A discussão para saber o que Carlos Alberto Parreira faria com o time continuava. Não havia muita clareza sobre a escalação da seleção. Durante um treino, o comandante usou Branco e Mazinho nos lugares de Zinho e Raí, adiantando Leonardo ao meio-campo. Era a primeira vez que o camisa 10 realmente aparecia na berlinda.

“Há três anos que faço assim: só dou time na véspera. Não vejo por que mudar agora. Analisem vocês o que aconteceu no treino. Jamais disse que não deslocaria este ou aquele jogador, para esta ou aquela posição. Tenho um excelente grupo. Posso escalar quem quiser, no lugar que quiser”, declarou Parreira, em entrevista coletiva.

Na Folha, Romário escrevia uma coluna falando sobre o estilo de jogo do Brasil: “Vocês podem pensar que mudei minha visão do futebol desde que me concentrei com a seleção. Não é verdade. O que ocorre é que um Mundial é muito mais importante que qualquer conceito futebolístico. Gostaria de jogar aberto e ofensivamente, com um ataque formado por três atacantes, mas sei que isto é inviável em um torneio como este. E mais: tenho que reconhecer que não me importaria em ganhar todos os jogos por 1 a 0, mas ganhando”.
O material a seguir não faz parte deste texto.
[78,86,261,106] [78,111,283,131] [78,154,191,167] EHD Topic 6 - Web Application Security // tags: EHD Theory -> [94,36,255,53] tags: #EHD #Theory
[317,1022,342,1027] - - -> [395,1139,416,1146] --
O Baixinho também salientou suas motivações: “Tenho certeza de que este pode ser o Mundial do Brasil – e o meu. Entro em campo com a intenção de divertir-me, mas sei que ainda tenho que demonstrar às pessoas quem é o Romário, porque só me conhecem no Brasil, na Holanda e na Espanha. A partir de agora, gostaria que, quando as pessoas falassem de futebol, se referissem a Romário. Acho difícil que apareça outro Pelé. Passará muito tempo para que surja outro gênio como ele, mas sei que passarei à história devido aos meus gols”.
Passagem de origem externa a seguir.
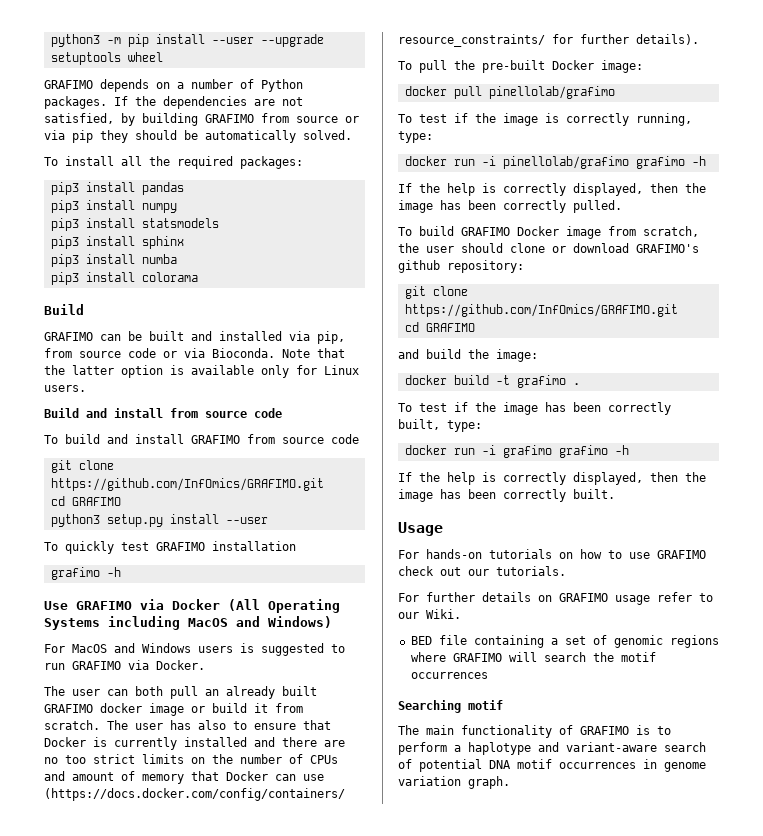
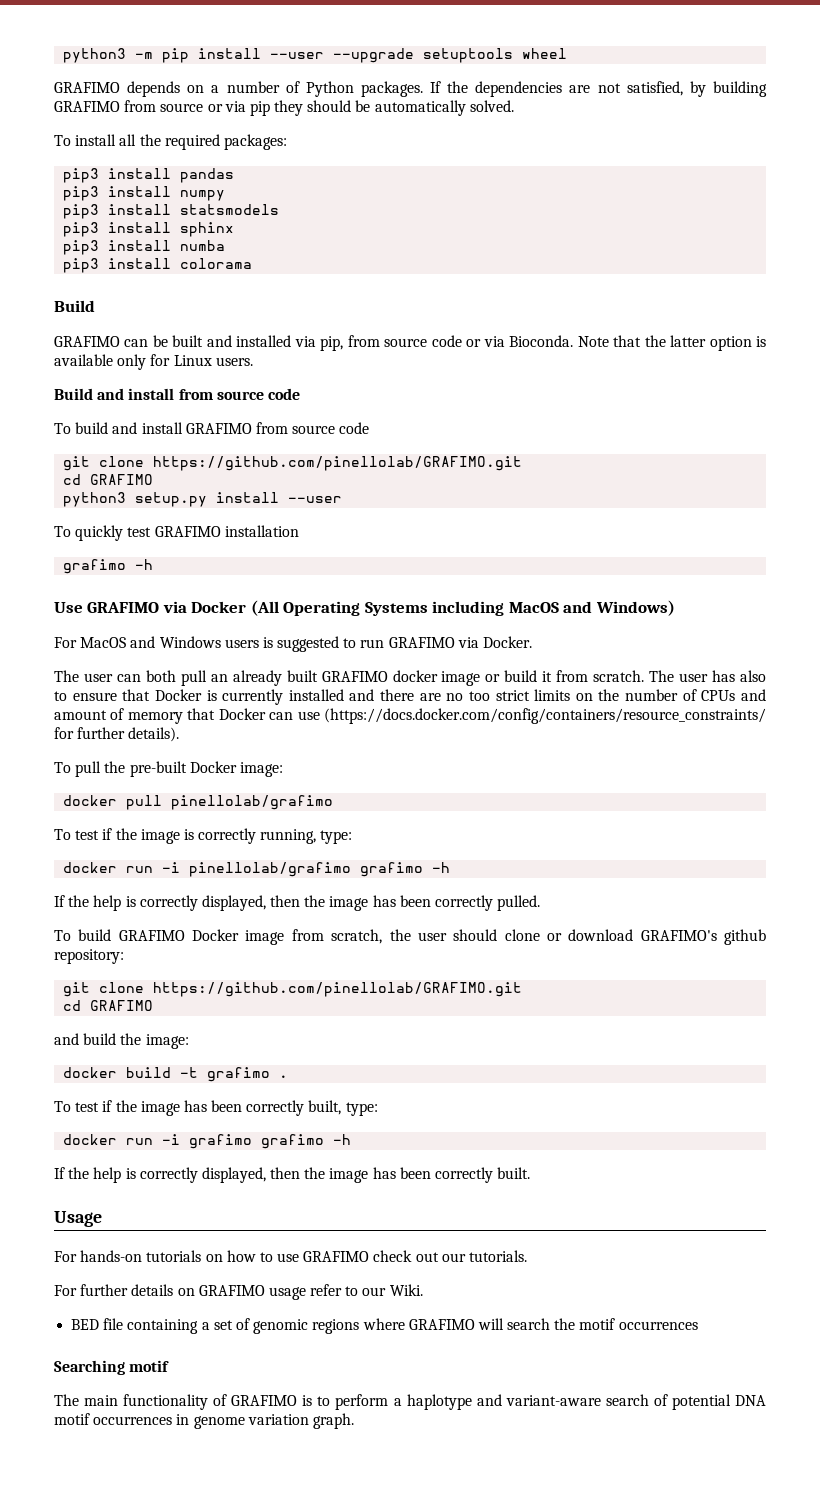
[50,478,324,491] https://github.com/InfOmics/GRAFIMO.git -> [153,456,523,471] https://github.com/pinellolab/GRAFIMO.git
[404,304,678,317] https://github.com/InfOmics/GRAFIMO.git -> [153,982,523,997] https://github.com/pinellolab/GRAFIMO.git

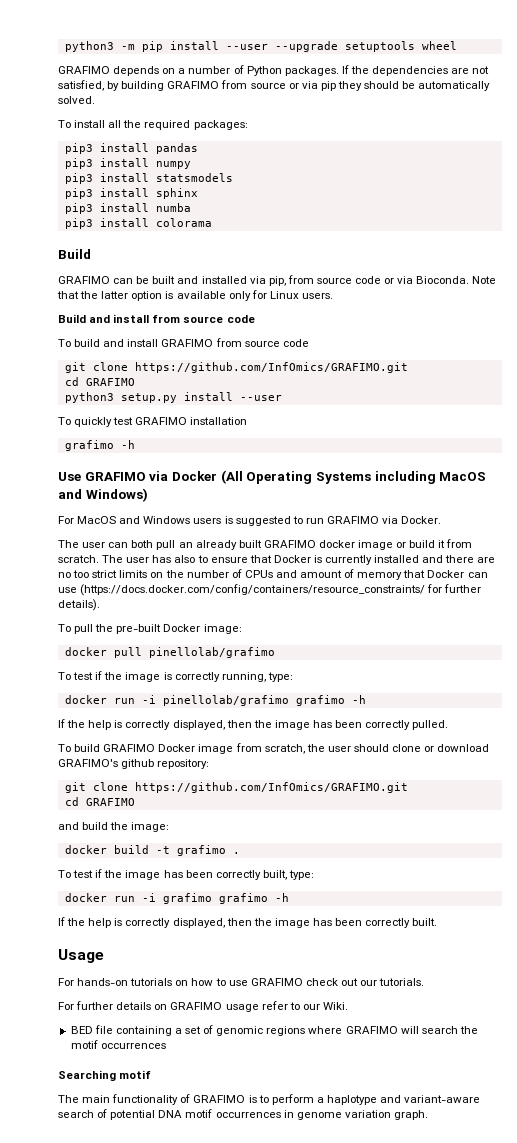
[153,456,523,471] https://github.com/pinellolab/GRAFIMO.git -> [134,362,408,373] https://github.com/InfOmics/GRAFIMO.git
[153,982,523,997] https://github.com/pinellolab/GRAFIMO.git -> [134,782,408,793] https://github.com/InfOmics/GRAFIMO.git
Mauro Silva, por sua vez, falava sobre os atritos naturais depois de tantas semanas de concentração: “Nossa responsabilidade é muito grande e essa pressão gera tensão. Com o passar do tempo, então, o relacionamento vai se desgastando mesmo e, entre nós, até aquela brincadeira ou comentário que você ouvia com naturalidade já passa a ser encarada de outra forma. O nível de tolerância não é o mesmo”.